*Assignment*
Report how many lines in the records below hold the word "bold". Add nothing to the number.

*Records for the task*
********

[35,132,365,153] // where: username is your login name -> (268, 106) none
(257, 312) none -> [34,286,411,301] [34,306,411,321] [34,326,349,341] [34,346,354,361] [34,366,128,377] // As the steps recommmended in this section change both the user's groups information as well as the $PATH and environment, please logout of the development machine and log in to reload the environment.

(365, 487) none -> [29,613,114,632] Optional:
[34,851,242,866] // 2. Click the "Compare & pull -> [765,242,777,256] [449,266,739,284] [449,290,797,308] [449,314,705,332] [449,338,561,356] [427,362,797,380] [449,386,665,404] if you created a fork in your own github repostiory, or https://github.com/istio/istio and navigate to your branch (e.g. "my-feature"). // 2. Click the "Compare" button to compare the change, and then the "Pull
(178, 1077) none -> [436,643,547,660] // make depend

********

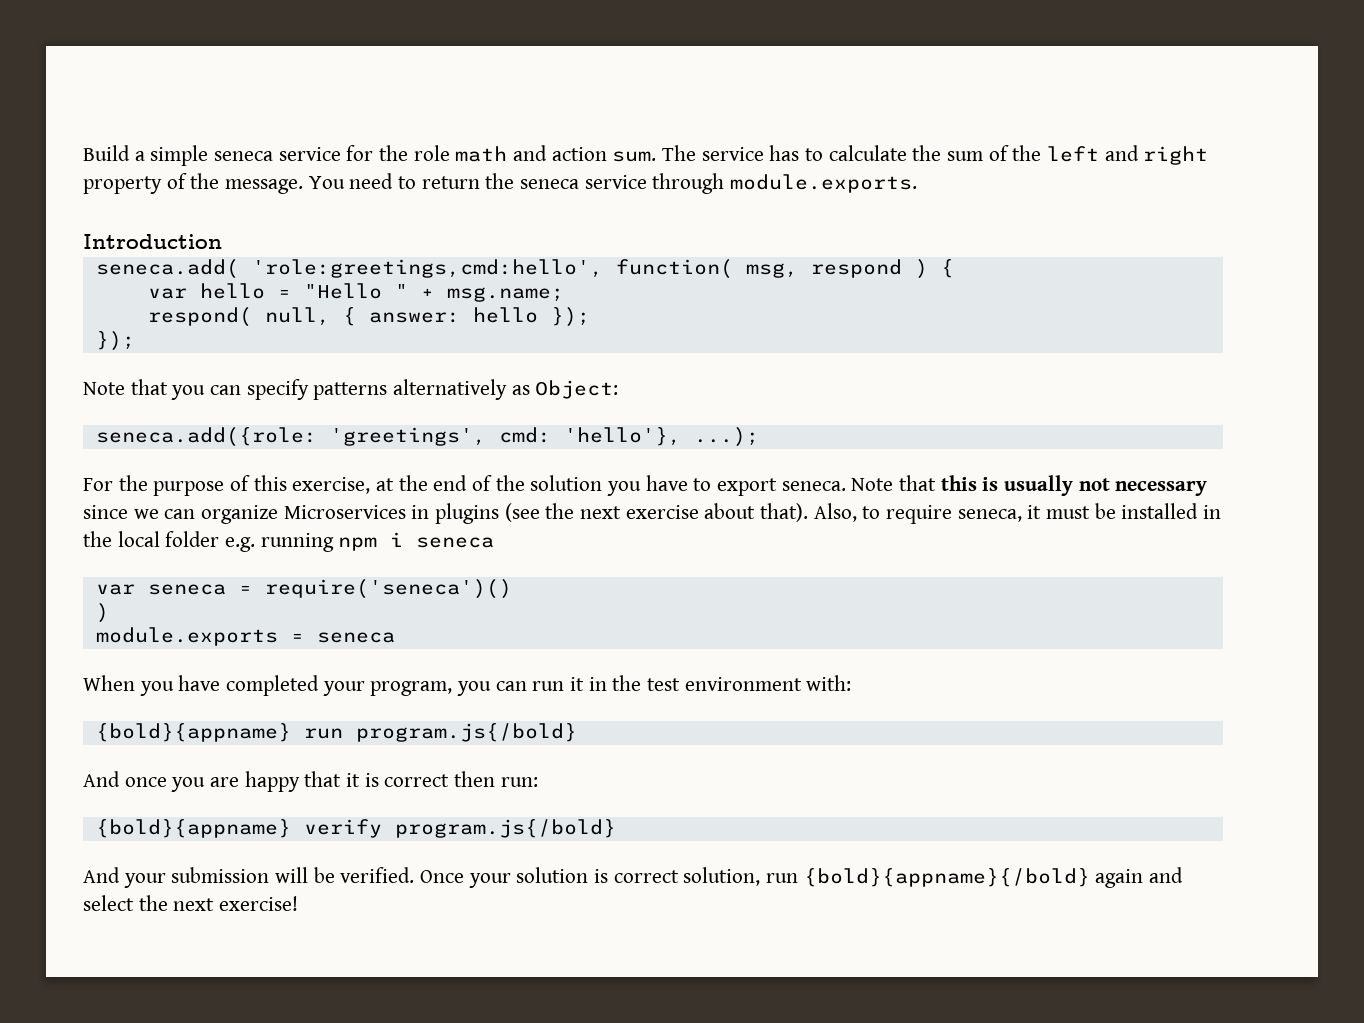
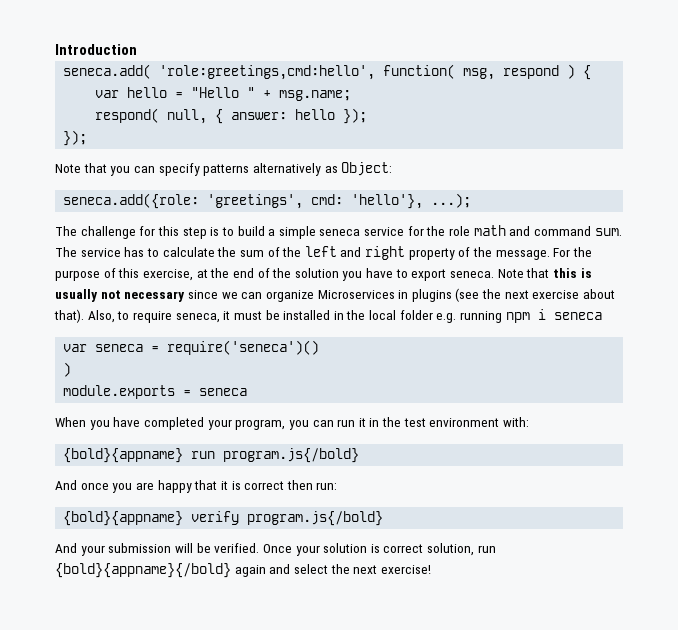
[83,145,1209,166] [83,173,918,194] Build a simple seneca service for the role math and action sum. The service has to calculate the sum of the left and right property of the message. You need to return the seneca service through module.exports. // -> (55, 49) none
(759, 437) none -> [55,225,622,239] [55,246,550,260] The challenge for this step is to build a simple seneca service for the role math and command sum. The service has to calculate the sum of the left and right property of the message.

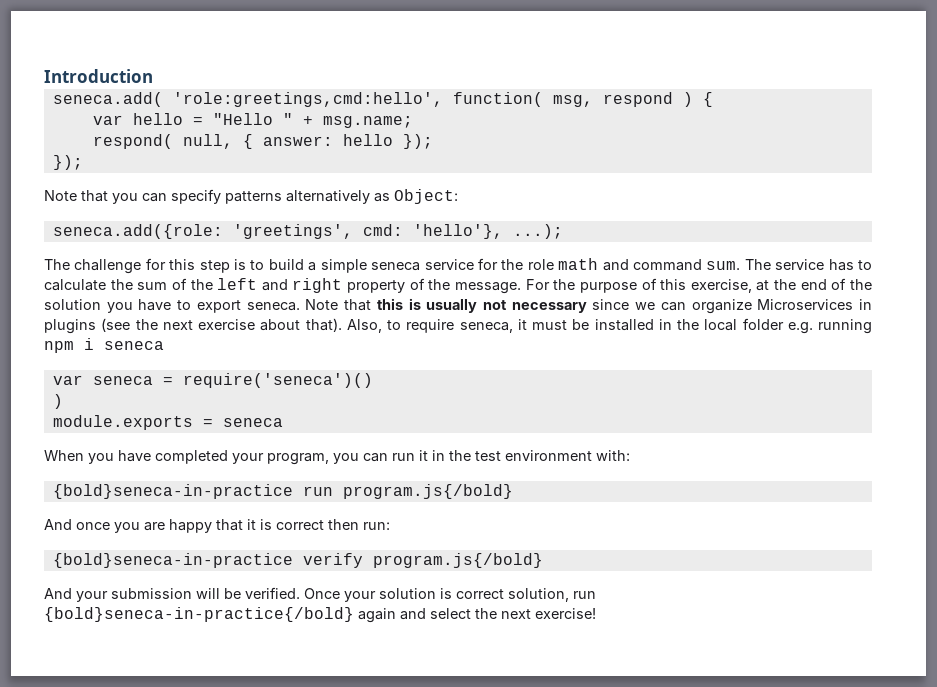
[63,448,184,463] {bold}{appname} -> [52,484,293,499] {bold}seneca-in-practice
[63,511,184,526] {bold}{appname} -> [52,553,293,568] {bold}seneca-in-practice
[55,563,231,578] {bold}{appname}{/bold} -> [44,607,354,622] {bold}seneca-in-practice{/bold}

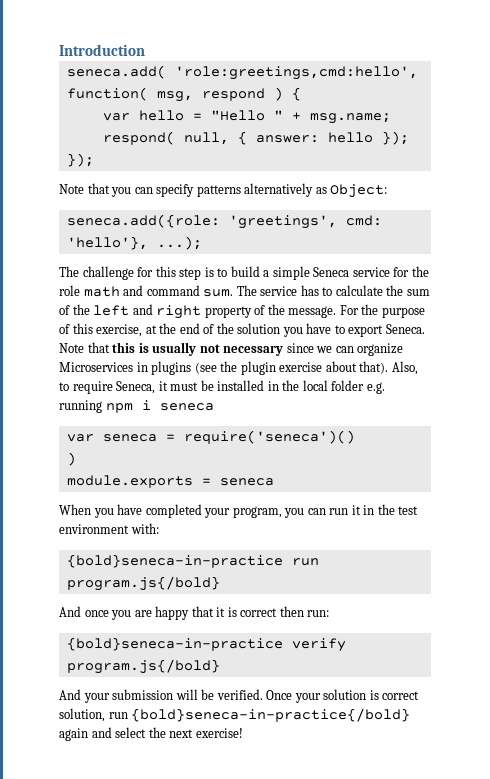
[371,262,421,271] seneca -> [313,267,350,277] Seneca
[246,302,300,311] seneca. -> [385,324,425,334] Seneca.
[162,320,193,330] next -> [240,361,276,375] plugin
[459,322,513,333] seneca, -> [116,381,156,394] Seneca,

********

*Solution to the exercise*
3